▽

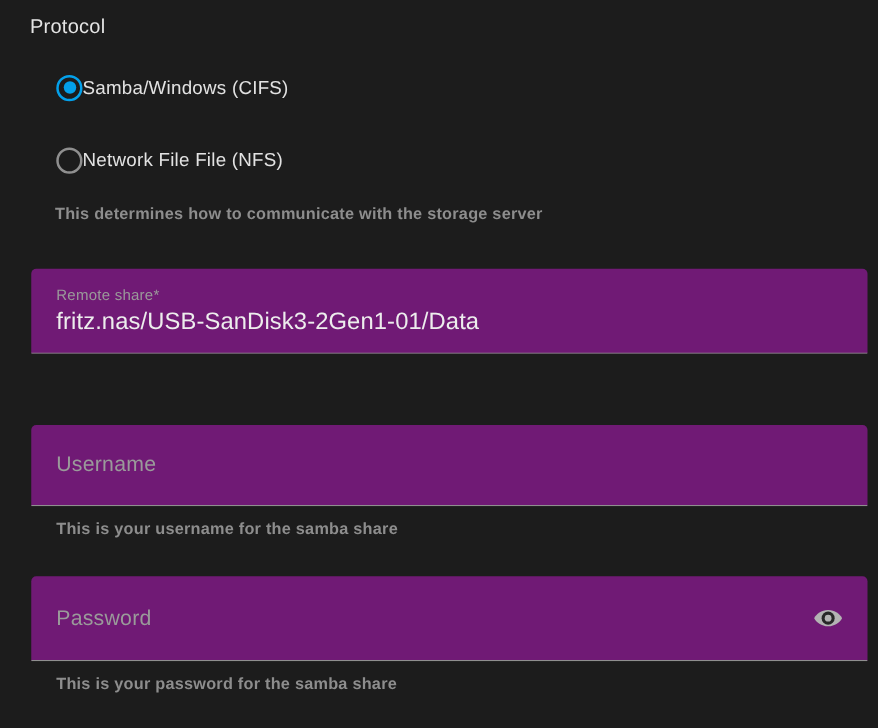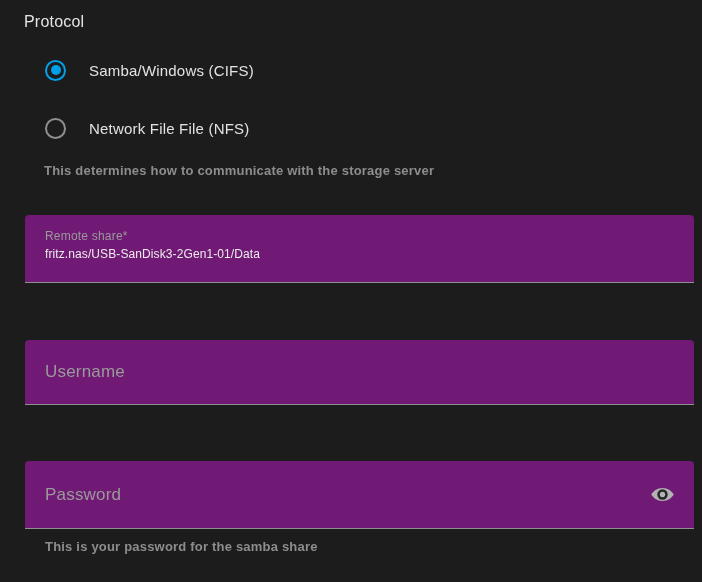--- a/index.html
+++ b/index.html
@@ -9,21 +9,21 @@
     background:#1c1c1c;
     font-family:"Liberation Sans", sans-serif;
     overflow:hidden;
     margin-left:14px;
   }
   .section-label{
     position:absolute;left:10px;top:13px;
     font-size:16px;color:#e4e4e4;letter-spacing:.2px;
   }
   .radio-row{
-    position:absolute;left:31px;display:flex;align-items:center;gap:23px;
+    position:absolute;left:31px;display:flex;align-items:center;
     height:24px;cursor:pointer;
   }
   .radio-row.r1{top:58px;}
   .radio-row.r2{top:116px;}
   .radio-outer{
     box-sizing:border-box;width:21px;height:21px;border-radius:50%;
     border:2px solid #8f8f8f;position:relative;flex:0 0 auto;
   }
   .radio-outer.checked{border-color:#03a0ea;}
   .radio-outer.checked::after{
@@ -49,21 +49,21 @@
   }
   .field.f1{top:215px;height:68px;}
   .field.f2{top:340px;height:65px;}
   .field.f3{top:461px;height:68px;}
   .field .mini-label{
     position:absolute;left:20px;top:14px;
     font-size:12px;color:#9a9a9a;letter-spacing:.2px;
   }
   .field .value{
     position:absolute;left:20px;top:32px;
-    font-size:12px;color:#ededed;letter-spacing:.1px;white-space:nowrap;
+    font-size:19px;color:#ededed;letter-spacing:.1px;white-space:nowrap;
   }
   .field .rest-label{
     position:absolute;left:20px;top:50%;transform:translateY(-50%);
     font-size:17px;color:#9a9a9a;letter-spacing:.2px;
   }
   .eye-btn{
     position:absolute;right:19px;top:50%;transform:translateY(-50%);
     width:26px;height:26px;display:flex;align-items:center;justify-content:center;
     background:none;border:none;padding:0;cursor:pointer;
   }
@@ -88,20 +88,21 @@
   <div class="helper h-radio">This determines how to communicate with the storage server</div>
 
   <div class="field f1">
     <span class="mini-label">Remote share*</span>
     <span class="value">fritz.nas/USB-SanDisk3-2Gen1-01/Data</span>
   </div>
 
   <div class="field f2">
     <span class="rest-label">Username</span>
   </div>
+  <div class="helper h2">This is your username for the samba share</div>
 
   <div class="field f3">
     <span class="rest-label">Password</span>
     <button class="eye-btn">
       <svg width="25" height="25" viewBox="0 0 24 24" aria-hidden="true">
         <path d="M12 5.8 C6.9 5.8 2.8 9 1.3 12 C2.8 15 6.9 18.2 12 18.2 C17.1 18.2 21.2 15 22.7 12 C21.2 9 17.1 5.8 12 5.8 Z" fill="#b3b3b3"></path>
         <circle cx="12" cy="12" r="5" fill="#272727"></circle>
         <circle cx="12" cy="12" r="2.6" fill="#b3b3b3"></circle>
       </svg>
     </button>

△

None of the pictures should be copied, but every record above must be restated in full.

Completed exercise:
--- a/index.html
+++ b/index.html
@@ -9,21 +9,21 @@
     background:#1c1c1c;
     font-family:"Liberation Sans", sans-serif;
     overflow:hidden;
     margin-left:14px;
   }
   .section-label{
     position:absolute;left:10px;top:13px;
     font-size:16px;color:#e4e4e4;letter-spacing:.2px;
   }
   .radio-row{
-    position:absolute;left:31px;display:flex;align-items:center;gap:23px;
+    position:absolute;left:31px;display:flex;align-items:center;
     height:24px;cursor:pointer;
   }
   .radio-row.r1{top:58px;}
   .radio-row.r2{top:116px;}
   .radio-outer{
     box-sizing:border-box;width:21px;height:21px;border-radius:50%;
     border:2px solid #8f8f8f;position:relative;flex:0 0 auto;
   }
   .radio-outer.checked{border-color:#03a0ea;}
   .radio-outer.checked::after{
@@ -49,21 +49,21 @@
   }
   .field.f1{top:215px;height:68px;}
   .field.f2{top:340px;height:65px;}
   .field.f3{top:461px;height:68px;}
   .field .mini-label{
     position:absolute;left:20px;top:14px;
     font-size:12px;color:#9a9a9a;letter-spacing:.2px;
   }
   .field .value{
     position:absolute;left:20px;top:32px;
-    font-size:12px;color:#ededed;letter-spacing:.1px;white-space:nowrap;
+    font-size:19px;color:#ededed;letter-spacing:.1px;white-space:nowrap;
   }
   .field .rest-label{
     position:absolute;left:20px;top:50%;transform:translateY(-50%);
     font-size:17px;color:#9a9a9a;letter-spacing:.2px;
   }
   .eye-btn{
     position:absolute;right:19px;top:50%;transform:translateY(-50%);
     width:26px;height:26px;display:flex;align-items:center;justify-content:center;
     background:none;border:none;padding:0;cursor:pointer;
   }
@@ -88,20 +88,21 @@
   <div class="helper h-radio">This determines how to communicate with the storage server</div>
 
   <div class="field f1">
     <span class="mini-label">Remote share*</span>
     <span class="value">fritz.nas/USB-SanDisk3-2Gen1-01/Data</span>
   </div>
 
   <div class="field f2">
     <span class="rest-label">Username</span>
   </div>
+  <div class="helper h2">This is your username for the samba share</div>
 
   <div class="field f3">
     <span class="rest-label">Password</span>
     <button class="eye-btn">
       <svg width="25" height="25" viewBox="0 0 24 24" aria-hidden="true">
         <path d="M12 5.8 C6.9 5.8 2.8 9 1.3 12 C2.8 15 6.9 18.2 12 18.2 C17.1 18.2 21.2 15 22.7 12 C21.2 9 17.1 5.8 12 5.8 Z" fill="#b3b3b3"></path>
         <circle cx="12" cy="12" r="5" fill="#272727"></circle>
         <circle cx="12" cy="12" r="2.6" fill="#b3b3b3"></circle>
       </svg>
     </button>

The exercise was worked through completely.